Dans l’arrêt commenté, la Cour d'appel de RENNES relève que le congé maternité de la salariée prenait fin le 16 décembre 2017. De même, il n'était pas contesté par la salariée qu'elle ne s'était pas présentée sur son lieu de travail à l'issue dudit congé.
La Cour d’appel constate que l'employeur lui avait adressé une mise en demeure de reprendre le travail le 20 décembre 2017 à laquelle celle-ci n'avait pas donné suite. Au contraire, la Cour note que la salariée avait déjà sollicité, par le passé, une rupture conventionnelle qui lui avait été refusée.
Sur ce point, l'employeur produisait un témoignage du responsable de la salariée qui indiquait qu'après ce refus, elle lui avait fait part de son souhait de ne pas reprendre son travail à l'issue de son congé maternité.

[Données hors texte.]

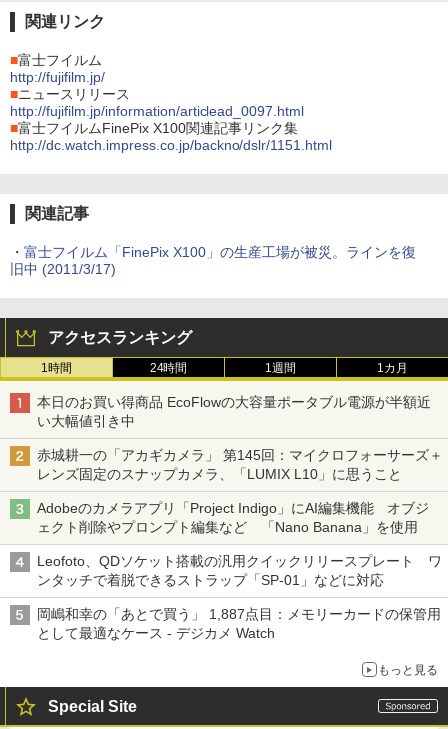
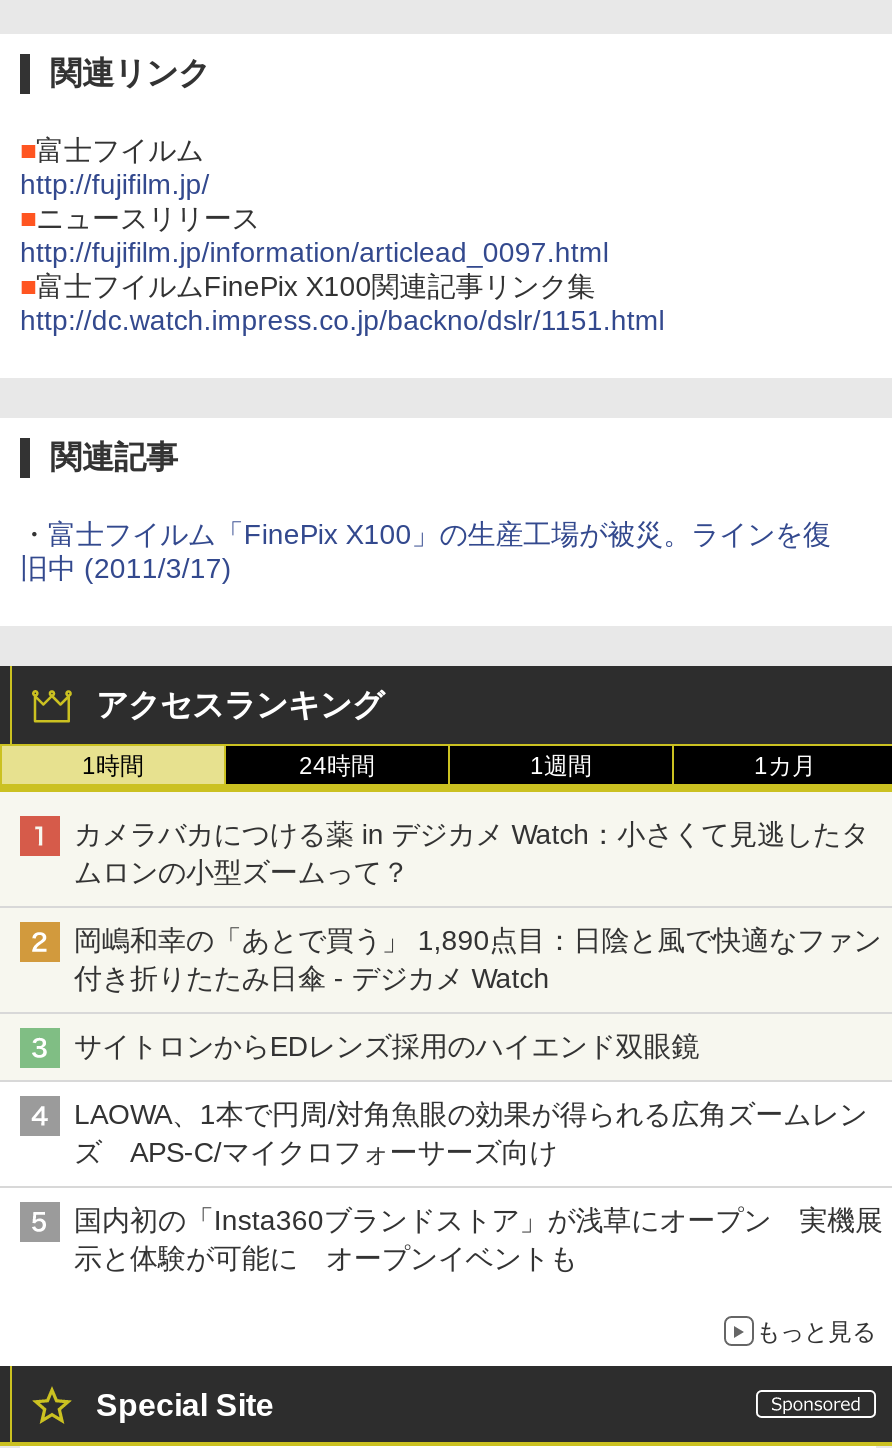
[37,394,430,429] 本日のお買い得商品 EcoFlowの大容量ポータブル電源が半額近 | い大幅値引き中 -> [74,819,869,889] カメラバカにつける薬 in デジカメ Watch：小さくて見逃したタ | ムロンの小型ズームって？
[37,447,443,482] 赤城耕一の「アカギカメラ」 第145回：マイクロフォーサーズ＋ | レンズ固定のスナップカメラ、「LUMIX L10」に思うこと -> [74,925,881,995] 岡嶋和幸の「あとで買う」 1,890点目：日陰と風で快適なファン | 付き折りたたみ日傘 - デジカメ Watch
[37,500,430,535] Adobeのカメラアプリ「Project Indigo」にAI編集機能 オブジ | ェクト削除やプロンプト編集など 「Nano Banana」を使用 -> [74,1031,727,1063] サイトロンからEDレンズ採用のハイエンド双眼鏡
[37,553,442,588] Leofoto、QDソケット搭載の汎用クイックリリースプレート ワ | ンタッチで着脱できるストラップ「SP-01」などに対応 -> [74,1099,867,1169] LAOWA、1本で円周/対角魚眼の効果が得られる広角ズームレン | ズ APS-C/マイクロフォーサーズ向け
[37,606,440,641] 岡嶋和幸の「あとで買う」 1,887点目：メモリーカードの保管用 | として最適なケース - デジカメ Watch -> [74,1205,883,1275] 国内初の「Insta360ブランドストア」が浅草にオープン 実機展 | 示と体験が可能に オープンイベントも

En réponse, le responsable lui a indiqué que cette absence était susceptible de caractériser un abandon de poste, ce à quoi, elle aurait répondu que c'était la seule façon pour garantir ses allocations chômage.
Ainsi, pour la Cour, au regard de l'ensemble de ces éléments, la faute grave reprochée à la salariée, qui ne s'est plus présentée à son poste de travail à l'issue de son congé de maternité sans donner d'explication et qui n'a pas répondu à la mise en demeure qui lui a été préalablement adressée, est justifiée.
Elle déboute donc la salariée de l'ensemble de ses demandes indemnitaires.
Comme indiquée plus haut, ce type de contentieux a vocation à évoluer dans le futur au regard de l’existence d’une démission implicite en cas d’abandon de poste.
En effet, l’article L. 1237-1-1 du code du travail précise que « le salarié qui a abandonné volontairement son poste et ne reprend pas le travail après avoir été mis en demeure de justifier son absence et de reprendre son poste, par lettre recommandée ou par lettre remise en main propre contre décharge, dans le délai fixé par l'employeur, est présumé avoir démissionné à l'expiration de ce délai ».
A ce jour, l’application pleine et entière de ce texte n’est pas garantie puisqu’un décret doit venir donner des précisions quant à cette modalité de rupture, celui-ci devant être adopté dans les prochaines semaines.
En tout état de cause, se posera la question de savoir si l’employeur aura toujours la possibilité de licencier pour faute grave en cas d’abandon de poste ou si, au contraire, la démission présumée sera obligatoire.
Florent LABRUGERE
Avocat au Barreau de LYON en droit du travail et droit de la sécurité sociale
https://www.labrugere-avocat-lyon.fr/
N.B : On ne sait pas, au jour de la rédaction de ce billet, si l’arrêt est définitif et n’a pas fait l’objet d’un pourvoi en cassation.